Eram 5:55 tarde numa quinta-feira, era quase hora do jantar, hora em que ninguém deveria se presentear com um doce. No entanto, mais de 50 pessoas faziam fila ao longo de um trecho esteticamente degradado da Sétima Avenida, esperando para comprar copos de iogurte congelado na nova loja Myka, no West Village, uma rede de sobremesas com sede em Madri.
Uma testemunha, um jovem vestindo camiseta branca e shorts esportivos e barba de três dias, não prestou atenção a isso. Caminhando pela fila, ele balançou a cabeça, incrédulo. “Bá!” ele gritou para os peregrinos ociosos. “Baa! Baa!”
O jovem era Ezra (ele não quis revelar o sobrenome), um nova-iorquino de 27 anos, um dos cinco filhos criados no sul do Brooklyn por pais que ele carinhosamente descreve como “hippies modernos”. Ele é o cérebro por trás da conta do Instagram @sheepofnyc, que, desde o lançamento em maio, atraiu mais de 7.500 seguidores.

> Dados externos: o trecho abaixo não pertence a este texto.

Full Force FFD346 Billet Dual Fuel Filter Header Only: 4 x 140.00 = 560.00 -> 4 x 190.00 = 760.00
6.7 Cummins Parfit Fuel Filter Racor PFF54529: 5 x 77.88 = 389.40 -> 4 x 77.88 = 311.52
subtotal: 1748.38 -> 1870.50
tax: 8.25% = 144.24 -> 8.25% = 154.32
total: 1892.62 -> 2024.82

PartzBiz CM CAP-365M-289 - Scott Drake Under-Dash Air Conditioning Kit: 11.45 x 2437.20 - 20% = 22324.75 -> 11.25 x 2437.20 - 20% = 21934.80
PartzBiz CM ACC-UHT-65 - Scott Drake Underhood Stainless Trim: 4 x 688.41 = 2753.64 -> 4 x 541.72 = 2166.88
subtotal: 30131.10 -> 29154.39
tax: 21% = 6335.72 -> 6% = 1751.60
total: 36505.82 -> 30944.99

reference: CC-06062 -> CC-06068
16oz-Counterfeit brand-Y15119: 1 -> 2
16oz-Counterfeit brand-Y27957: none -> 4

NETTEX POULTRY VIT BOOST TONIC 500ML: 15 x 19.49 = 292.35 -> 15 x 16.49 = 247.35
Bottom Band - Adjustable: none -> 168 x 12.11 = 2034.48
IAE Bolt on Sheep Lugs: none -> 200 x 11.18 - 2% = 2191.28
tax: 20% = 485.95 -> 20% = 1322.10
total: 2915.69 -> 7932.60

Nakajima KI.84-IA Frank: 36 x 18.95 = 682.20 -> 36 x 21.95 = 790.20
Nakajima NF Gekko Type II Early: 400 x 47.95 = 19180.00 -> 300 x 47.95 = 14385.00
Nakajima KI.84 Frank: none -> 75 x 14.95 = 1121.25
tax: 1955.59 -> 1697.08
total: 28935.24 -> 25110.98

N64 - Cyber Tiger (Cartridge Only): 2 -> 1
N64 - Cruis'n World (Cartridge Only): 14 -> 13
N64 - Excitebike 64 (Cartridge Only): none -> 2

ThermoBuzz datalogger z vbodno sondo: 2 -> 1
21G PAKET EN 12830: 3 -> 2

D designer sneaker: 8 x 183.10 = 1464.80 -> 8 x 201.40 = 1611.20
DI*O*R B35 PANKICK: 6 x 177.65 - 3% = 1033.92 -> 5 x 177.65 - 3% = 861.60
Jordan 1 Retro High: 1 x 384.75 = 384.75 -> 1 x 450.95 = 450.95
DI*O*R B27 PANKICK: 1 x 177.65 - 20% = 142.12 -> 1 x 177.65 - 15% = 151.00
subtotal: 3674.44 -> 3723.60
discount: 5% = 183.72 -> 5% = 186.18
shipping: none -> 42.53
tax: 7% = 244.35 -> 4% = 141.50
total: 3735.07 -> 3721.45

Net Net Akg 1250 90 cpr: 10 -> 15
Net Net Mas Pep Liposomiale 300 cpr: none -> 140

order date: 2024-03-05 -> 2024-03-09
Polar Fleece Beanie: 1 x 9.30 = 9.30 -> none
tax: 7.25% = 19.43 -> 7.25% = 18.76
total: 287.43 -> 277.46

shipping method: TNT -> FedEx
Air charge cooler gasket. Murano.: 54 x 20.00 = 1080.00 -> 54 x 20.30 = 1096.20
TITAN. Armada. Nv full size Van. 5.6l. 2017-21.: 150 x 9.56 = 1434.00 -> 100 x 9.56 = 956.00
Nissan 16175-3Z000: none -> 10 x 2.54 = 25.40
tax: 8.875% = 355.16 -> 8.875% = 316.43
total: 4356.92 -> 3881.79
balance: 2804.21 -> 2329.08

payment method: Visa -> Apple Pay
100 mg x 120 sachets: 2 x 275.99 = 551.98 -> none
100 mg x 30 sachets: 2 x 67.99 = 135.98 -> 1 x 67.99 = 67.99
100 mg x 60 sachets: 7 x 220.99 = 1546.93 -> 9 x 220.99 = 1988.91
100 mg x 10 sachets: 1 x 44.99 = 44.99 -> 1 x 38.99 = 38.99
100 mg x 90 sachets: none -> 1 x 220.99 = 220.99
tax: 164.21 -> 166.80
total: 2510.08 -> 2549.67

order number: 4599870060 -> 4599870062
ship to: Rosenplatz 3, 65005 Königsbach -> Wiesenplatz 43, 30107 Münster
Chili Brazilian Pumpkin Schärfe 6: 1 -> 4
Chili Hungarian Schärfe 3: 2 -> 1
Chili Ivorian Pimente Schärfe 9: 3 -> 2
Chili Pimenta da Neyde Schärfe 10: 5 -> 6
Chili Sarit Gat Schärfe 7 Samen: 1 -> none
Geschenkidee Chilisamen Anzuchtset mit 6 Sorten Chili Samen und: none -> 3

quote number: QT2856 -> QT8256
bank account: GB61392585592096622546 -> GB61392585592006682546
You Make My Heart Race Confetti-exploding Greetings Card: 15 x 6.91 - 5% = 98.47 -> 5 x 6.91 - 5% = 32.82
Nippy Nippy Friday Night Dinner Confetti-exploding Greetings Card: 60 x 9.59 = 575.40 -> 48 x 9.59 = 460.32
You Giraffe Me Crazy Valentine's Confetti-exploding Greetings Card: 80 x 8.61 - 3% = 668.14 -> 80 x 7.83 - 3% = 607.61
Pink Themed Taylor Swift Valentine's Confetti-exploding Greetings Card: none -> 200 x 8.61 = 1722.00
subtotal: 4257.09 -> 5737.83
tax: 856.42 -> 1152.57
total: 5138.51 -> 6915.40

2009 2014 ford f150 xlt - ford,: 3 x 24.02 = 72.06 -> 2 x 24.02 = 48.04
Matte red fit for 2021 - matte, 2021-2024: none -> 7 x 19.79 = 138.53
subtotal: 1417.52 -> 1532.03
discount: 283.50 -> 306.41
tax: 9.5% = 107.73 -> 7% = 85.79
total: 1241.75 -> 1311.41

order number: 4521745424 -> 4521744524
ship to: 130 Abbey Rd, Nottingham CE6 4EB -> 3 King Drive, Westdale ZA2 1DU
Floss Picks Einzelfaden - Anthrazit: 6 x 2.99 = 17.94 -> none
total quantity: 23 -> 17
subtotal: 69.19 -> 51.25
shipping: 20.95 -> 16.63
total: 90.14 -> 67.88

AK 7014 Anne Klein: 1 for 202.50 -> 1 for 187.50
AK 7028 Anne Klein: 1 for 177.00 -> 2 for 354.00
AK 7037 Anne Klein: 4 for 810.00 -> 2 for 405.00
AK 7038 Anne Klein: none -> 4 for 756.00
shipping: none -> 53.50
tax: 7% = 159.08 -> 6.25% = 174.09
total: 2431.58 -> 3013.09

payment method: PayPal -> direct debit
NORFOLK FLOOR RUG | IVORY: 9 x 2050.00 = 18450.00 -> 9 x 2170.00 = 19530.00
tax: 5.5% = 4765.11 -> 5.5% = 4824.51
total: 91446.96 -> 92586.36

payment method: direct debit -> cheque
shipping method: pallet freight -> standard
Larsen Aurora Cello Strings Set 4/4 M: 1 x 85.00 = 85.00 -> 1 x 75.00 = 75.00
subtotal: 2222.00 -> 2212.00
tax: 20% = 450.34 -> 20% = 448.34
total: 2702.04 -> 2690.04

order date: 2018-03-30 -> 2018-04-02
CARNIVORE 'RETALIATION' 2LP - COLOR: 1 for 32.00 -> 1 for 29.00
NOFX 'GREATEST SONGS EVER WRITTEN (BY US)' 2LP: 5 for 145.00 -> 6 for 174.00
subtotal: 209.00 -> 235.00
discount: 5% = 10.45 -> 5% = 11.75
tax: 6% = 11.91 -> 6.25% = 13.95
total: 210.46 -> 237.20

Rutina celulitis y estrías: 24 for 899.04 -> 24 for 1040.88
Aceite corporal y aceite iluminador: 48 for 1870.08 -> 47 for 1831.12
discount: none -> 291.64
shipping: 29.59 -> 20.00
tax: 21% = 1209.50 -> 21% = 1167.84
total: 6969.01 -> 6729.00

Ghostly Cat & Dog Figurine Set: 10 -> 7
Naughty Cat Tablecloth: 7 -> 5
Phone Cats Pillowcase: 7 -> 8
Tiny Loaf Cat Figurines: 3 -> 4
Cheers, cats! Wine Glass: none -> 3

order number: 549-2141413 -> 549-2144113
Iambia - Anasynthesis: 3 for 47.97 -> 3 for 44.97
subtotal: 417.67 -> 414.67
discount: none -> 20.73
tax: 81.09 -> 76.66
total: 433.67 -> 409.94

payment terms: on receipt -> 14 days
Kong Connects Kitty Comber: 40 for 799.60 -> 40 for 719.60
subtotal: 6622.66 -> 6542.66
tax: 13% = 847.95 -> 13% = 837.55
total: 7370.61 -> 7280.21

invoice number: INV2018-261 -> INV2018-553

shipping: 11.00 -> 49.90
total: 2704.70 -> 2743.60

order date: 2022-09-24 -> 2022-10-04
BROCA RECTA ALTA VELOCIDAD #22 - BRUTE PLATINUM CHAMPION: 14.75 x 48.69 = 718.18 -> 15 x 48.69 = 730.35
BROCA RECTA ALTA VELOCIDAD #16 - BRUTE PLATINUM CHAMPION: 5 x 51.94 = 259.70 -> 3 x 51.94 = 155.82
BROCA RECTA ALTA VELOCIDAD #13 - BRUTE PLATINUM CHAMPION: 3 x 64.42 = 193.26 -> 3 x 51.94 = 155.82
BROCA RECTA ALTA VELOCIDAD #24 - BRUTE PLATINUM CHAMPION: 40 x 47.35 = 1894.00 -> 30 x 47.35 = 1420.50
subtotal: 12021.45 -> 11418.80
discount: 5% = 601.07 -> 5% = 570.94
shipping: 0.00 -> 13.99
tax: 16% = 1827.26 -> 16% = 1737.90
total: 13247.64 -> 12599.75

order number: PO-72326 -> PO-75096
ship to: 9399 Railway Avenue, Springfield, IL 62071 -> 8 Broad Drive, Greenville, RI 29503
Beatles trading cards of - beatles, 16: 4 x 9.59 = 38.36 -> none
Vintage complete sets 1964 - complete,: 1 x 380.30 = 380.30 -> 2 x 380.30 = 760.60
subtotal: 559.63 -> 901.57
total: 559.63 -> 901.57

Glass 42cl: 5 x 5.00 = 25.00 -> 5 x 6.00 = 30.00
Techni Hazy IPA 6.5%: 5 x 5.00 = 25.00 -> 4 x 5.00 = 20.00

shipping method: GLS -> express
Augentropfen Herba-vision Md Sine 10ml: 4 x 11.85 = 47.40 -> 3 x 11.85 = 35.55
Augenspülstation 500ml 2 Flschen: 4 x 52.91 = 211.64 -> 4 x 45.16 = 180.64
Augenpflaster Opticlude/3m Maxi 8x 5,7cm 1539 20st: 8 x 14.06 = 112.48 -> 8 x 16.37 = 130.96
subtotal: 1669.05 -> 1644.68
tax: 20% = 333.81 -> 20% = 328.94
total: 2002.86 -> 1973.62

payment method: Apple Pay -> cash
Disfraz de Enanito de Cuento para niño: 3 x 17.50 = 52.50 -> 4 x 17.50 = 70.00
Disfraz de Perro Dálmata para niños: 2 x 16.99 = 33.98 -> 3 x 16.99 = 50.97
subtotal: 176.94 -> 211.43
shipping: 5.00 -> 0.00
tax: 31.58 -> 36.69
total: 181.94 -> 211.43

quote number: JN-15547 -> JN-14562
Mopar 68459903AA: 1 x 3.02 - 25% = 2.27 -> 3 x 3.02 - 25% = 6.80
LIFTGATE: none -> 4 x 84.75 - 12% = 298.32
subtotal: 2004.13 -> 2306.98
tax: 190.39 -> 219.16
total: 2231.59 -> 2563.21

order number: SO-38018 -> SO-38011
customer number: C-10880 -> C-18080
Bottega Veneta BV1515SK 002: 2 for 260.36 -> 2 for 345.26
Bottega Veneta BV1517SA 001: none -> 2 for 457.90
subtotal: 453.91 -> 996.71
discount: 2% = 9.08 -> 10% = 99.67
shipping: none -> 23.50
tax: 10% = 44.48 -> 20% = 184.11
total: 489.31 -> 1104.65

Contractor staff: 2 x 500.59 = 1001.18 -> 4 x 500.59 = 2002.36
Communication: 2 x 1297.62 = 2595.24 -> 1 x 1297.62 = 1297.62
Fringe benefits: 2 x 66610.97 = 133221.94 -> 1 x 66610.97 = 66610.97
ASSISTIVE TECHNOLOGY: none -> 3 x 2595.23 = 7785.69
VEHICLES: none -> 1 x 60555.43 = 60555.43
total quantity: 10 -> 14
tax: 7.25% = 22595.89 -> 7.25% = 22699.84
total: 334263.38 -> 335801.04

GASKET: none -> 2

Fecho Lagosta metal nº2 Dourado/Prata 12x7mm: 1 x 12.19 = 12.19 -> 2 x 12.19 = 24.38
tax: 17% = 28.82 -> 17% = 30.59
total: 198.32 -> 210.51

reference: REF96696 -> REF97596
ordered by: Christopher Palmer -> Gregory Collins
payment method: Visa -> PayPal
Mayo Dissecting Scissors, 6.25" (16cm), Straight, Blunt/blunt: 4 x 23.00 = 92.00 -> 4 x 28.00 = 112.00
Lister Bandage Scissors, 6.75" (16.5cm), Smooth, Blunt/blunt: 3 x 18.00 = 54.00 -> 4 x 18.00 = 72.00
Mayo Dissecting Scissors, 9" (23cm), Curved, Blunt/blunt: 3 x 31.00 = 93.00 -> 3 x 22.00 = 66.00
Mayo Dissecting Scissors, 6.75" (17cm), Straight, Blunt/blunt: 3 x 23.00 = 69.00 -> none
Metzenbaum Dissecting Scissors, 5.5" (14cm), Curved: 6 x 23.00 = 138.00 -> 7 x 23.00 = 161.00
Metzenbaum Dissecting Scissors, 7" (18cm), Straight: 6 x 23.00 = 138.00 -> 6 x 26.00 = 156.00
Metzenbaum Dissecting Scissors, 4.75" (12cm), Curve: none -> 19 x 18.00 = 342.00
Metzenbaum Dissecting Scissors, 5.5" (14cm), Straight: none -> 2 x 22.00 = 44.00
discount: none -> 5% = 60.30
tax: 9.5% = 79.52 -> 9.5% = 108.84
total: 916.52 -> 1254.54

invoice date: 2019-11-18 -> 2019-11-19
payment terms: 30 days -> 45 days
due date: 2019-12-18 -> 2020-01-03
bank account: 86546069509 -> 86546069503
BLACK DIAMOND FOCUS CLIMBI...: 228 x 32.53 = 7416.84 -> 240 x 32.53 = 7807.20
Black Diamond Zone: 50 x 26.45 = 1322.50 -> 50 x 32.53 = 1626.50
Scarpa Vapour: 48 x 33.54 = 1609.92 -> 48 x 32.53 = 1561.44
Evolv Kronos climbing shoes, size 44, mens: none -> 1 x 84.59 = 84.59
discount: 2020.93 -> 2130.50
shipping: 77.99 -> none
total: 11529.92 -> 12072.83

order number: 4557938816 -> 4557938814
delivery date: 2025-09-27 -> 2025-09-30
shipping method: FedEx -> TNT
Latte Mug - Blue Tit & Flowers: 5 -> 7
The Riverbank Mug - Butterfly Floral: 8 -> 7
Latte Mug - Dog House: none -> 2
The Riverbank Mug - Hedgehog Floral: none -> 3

No que diz respeito à viralidade, este não era um número enorme, mas a paixão que esta conta despertou estreitou o seu alcance. Alguns comentaristas das postagens de Ezra veem seu feed como um referendo sobre quem é ou não um verdadeiro nova-iorquino. Uma pessoa escreveu: Qualquer pessoa que esteja esperando na fila por Fro-yo deve ser um “transplante” que precisa “voltar para Ohio”. Um clipe @sheepofnyc de uma longa fila do lado de fora do Caffe Paradiso, na Elizabeth Street, casa do socialmente elogiado Salted Brown Butter and Oatmeal Latte, gerou comentários como “Este é um microcosmo de tudo o que há de errado com a cultura atual” e “Em espanhol, dizemos ‘Pendejos’”.
O próprio Ezra prefere uma abordagem mais minimalista para fornecer comentários sobre a linha do café com leite ou qualquer linha nesse sentido. No clipe, ele é ouvido dizendo: “Baa! Baa! Baa! Baa! Olha todas essas ovelhas. Sou apenas um pastor tentando cuidar do rebanho… para tomar café.”
Longas filas não são novidade em Nova York. Se sua memória remonta a 2013, a era da bolha Cronut, você se lembrará de ter esperado horas no SoHo, em frente à padaria Dominique Ansel. Mas as flores frescas da primavera deste ano deixaram os moradores locais devastados. The Village não é apenas o lar de Myka, mas também o novo posto avançado do divertido destino Mimi’s, em University Place. Depois de um inverno longo e árduo, essas lojas apertadas e de tamanho modesto – com a rapidez e a intensidade que só o TikTok e o Instagram podem abastecer – estão lotadas. A maioria dos garçons é jovem. Muitos deles postam fotos-troféu de suas pedreiras; Myka oferece um iogurte de baunilha particularmente fotogênico coberto com molho de pistache verde e um delicioso baklava esfarelado.
É este aspecto do fenómeno da linha recta – comportamento orientado por algoritmos e economias de influência – que preocupa Ezra. Ele se viu mais confuso do que irritado. “Tudo começou como uma piada”, disse ele. “Fiquei realmente surpreso ao ver todas essas falas por toda parte em Nova York. Então pensei: vou sair por aí gravando pequenos vídeos, chamando essas pessoas de ovelhas e ‘baa’ para elas.”
Ezra se manteve discreto ao filmar com um par de óculos de sol Ray-Ban Meta, sincronizados com seu iPhone. Sendo um cara bonito e musculoso que trabalha no ramo imobiliário, ele dificilmente tem a imagem de um guerrilheiro nas redes sociais. Ele percebeu que @sheepofnyc havia encontrado seu público por meio da mesma alquimia que alimentou o entusiasmo do jogo. Uma postagem de um amigo sobre uma longa fila de pessoas esperando para entrar na loja de roupas do SoHo, em Nova York, ou Nowhere, foi vista quase um milhão de vezes. Ajuda que seu melhor amigo “baa”, Ezra, emita um balido de ovelha convincente, digno de um rebanho do Condado de Clare.